» **Work instruction**: Produce the lines from the one containing "(369, 264) none" through the end of the material exactly as they appear, both ends included, and leave the pictures out.

──────── Records for the task ────────

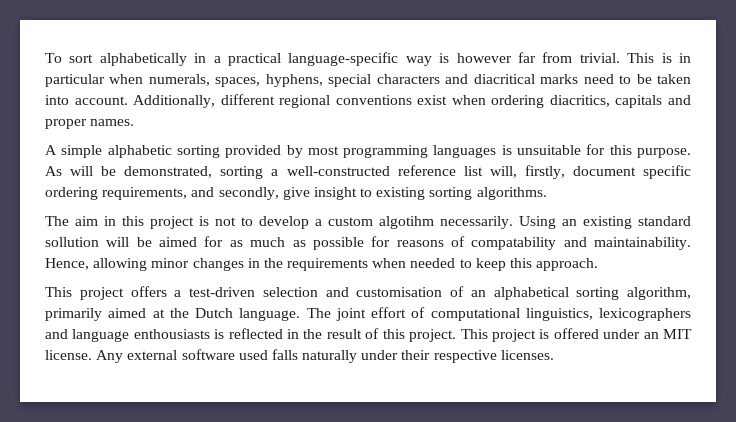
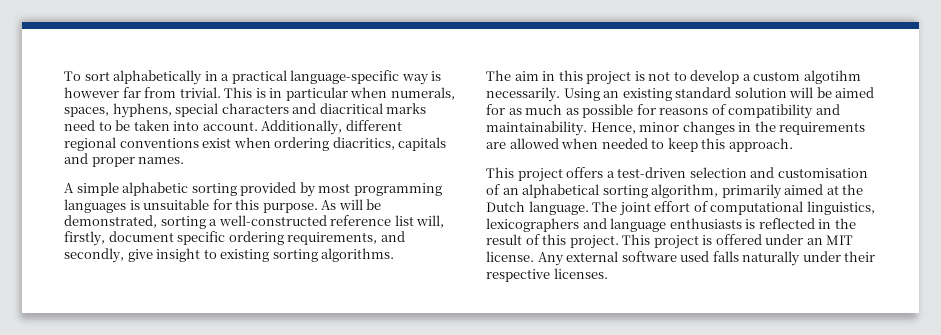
[45,237,99,247] sollution -> [734,87,787,98] solution
[471,237,557,250] compatability -> [728,104,814,119] compatibility
[93,258,148,271] allowing -> (636, 128) none
(369, 264) none -> [486,138,559,149] are allowed
[133,329,210,339] enthousiasts -> [669,218,742,229] enthusiasts

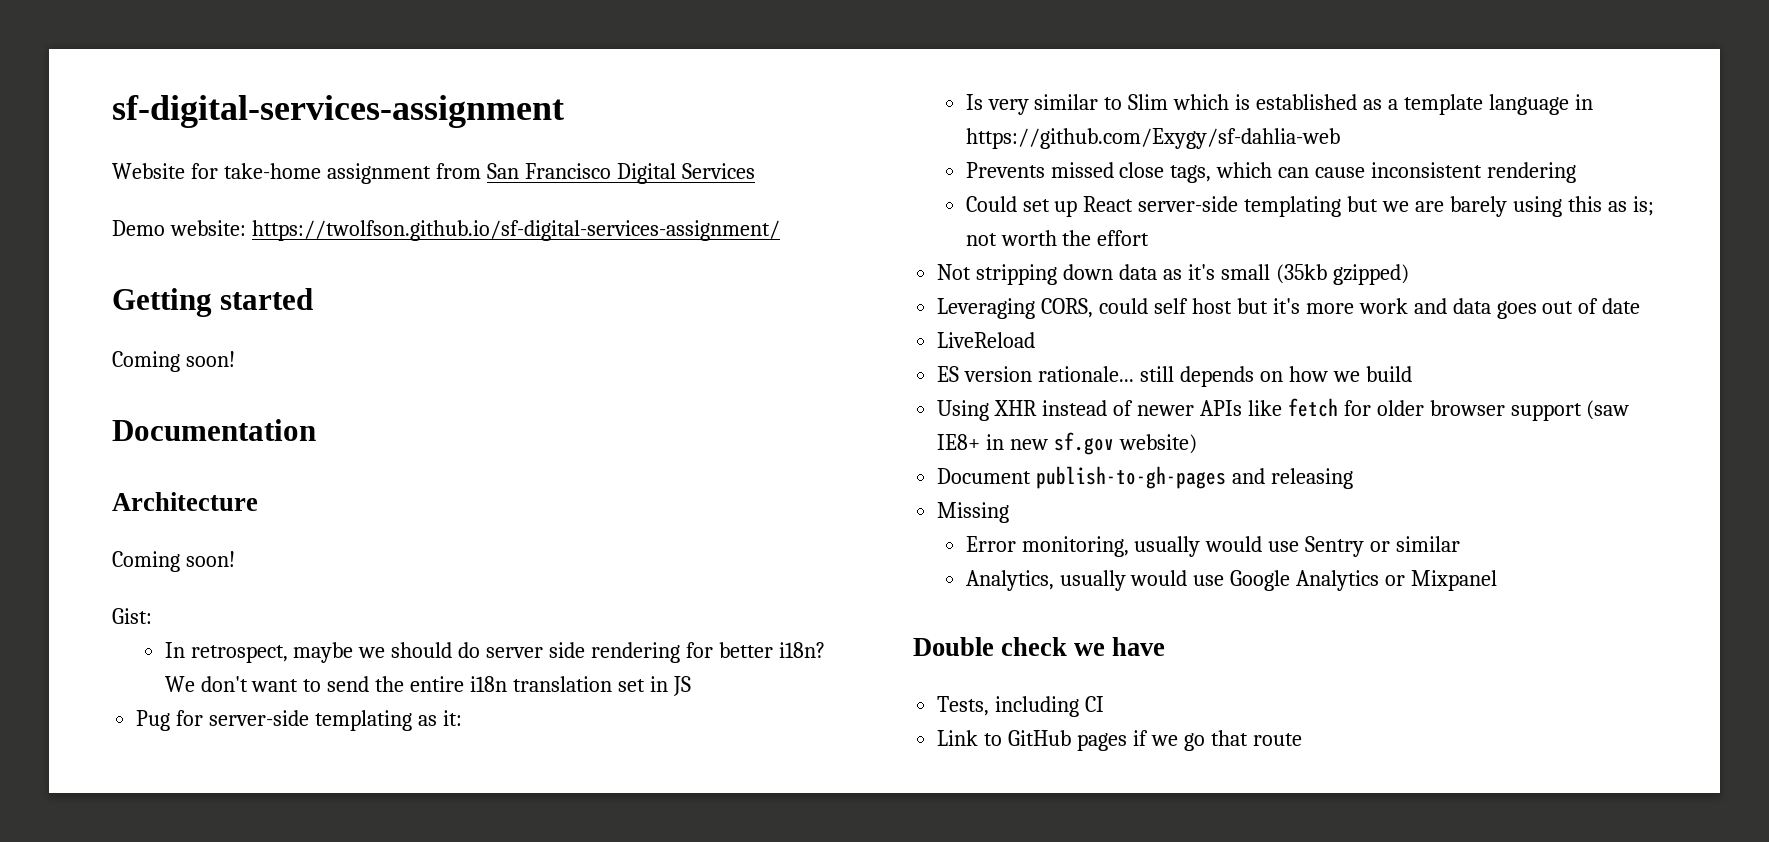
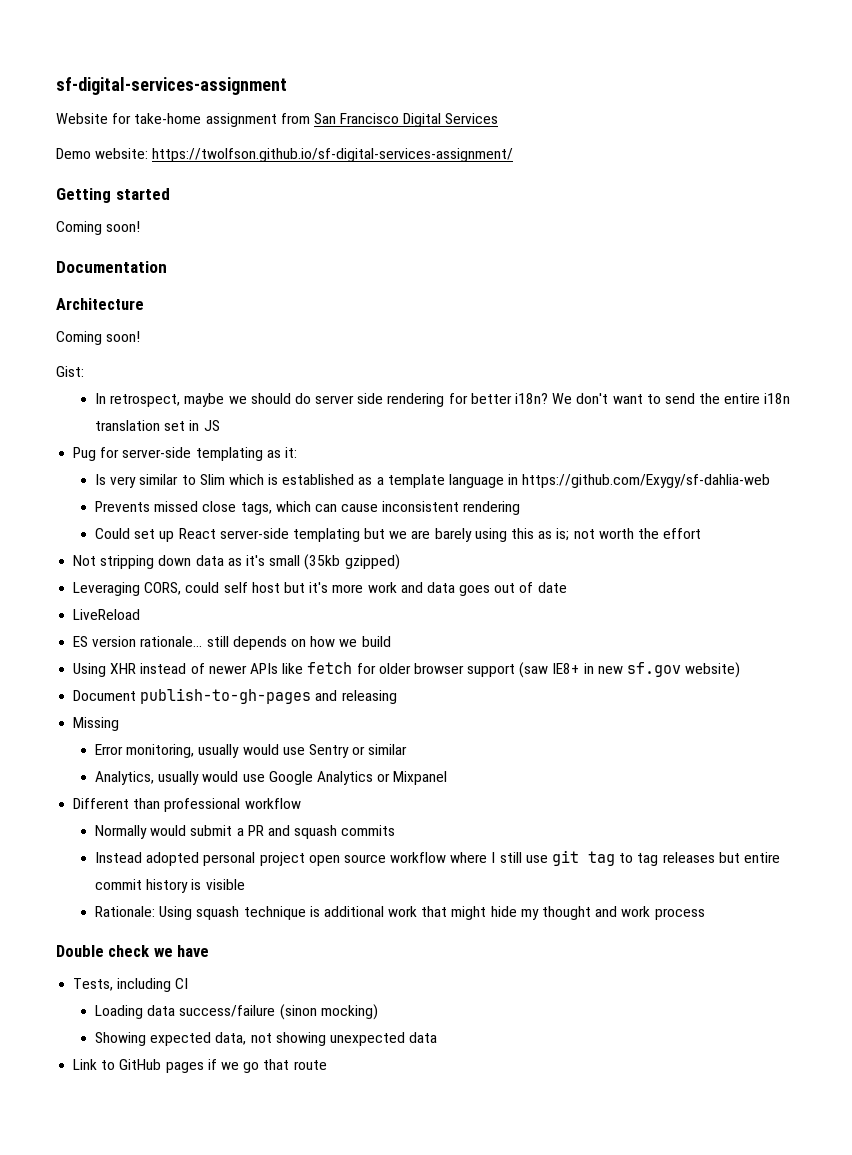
(1498, 580) none -> [73,798,301,812] [94,825,396,839] [94,850,780,866] [94,879,245,893] [94,906,705,920] // Different than professional workflow // Normally would submit a PR and squash commits // Instead adopted personal project open source workflow where I still use git tag to tag releases but entire commit history is visible // Rationale: Using squash technique is additional work that might hide my thought and work process
(1105, 704) none -> [94,1004,378,1020] [94,1032,438,1046] // Loading data success/failure (sinon mocking) // Showing expected data, not showing unexpected data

────────

» **Problem solution**:
(369, 264) none -> [486,138,559,149] are allowed
[133,329,210,339] enthousiasts -> [669,218,742,229] enthusiasts

(1498, 580) none -> [73,798,301,812] [94,825,396,839] [94,850,780,866] [94,879,245,893] [94,906,705,920] // Different than professional workflow // Normally would submit a PR and squash commits // Instead adopted personal project open source workflow where I still use git tag to tag releases but entire commit history is visible // Rationale: Using squash technique is additional work that might hide my thought and work process
(1105, 704) none -> [94,1004,378,1020] [94,1032,438,1046] // Loading data success/failure (sinon mocking) // Showing expected data, not showing unexpected data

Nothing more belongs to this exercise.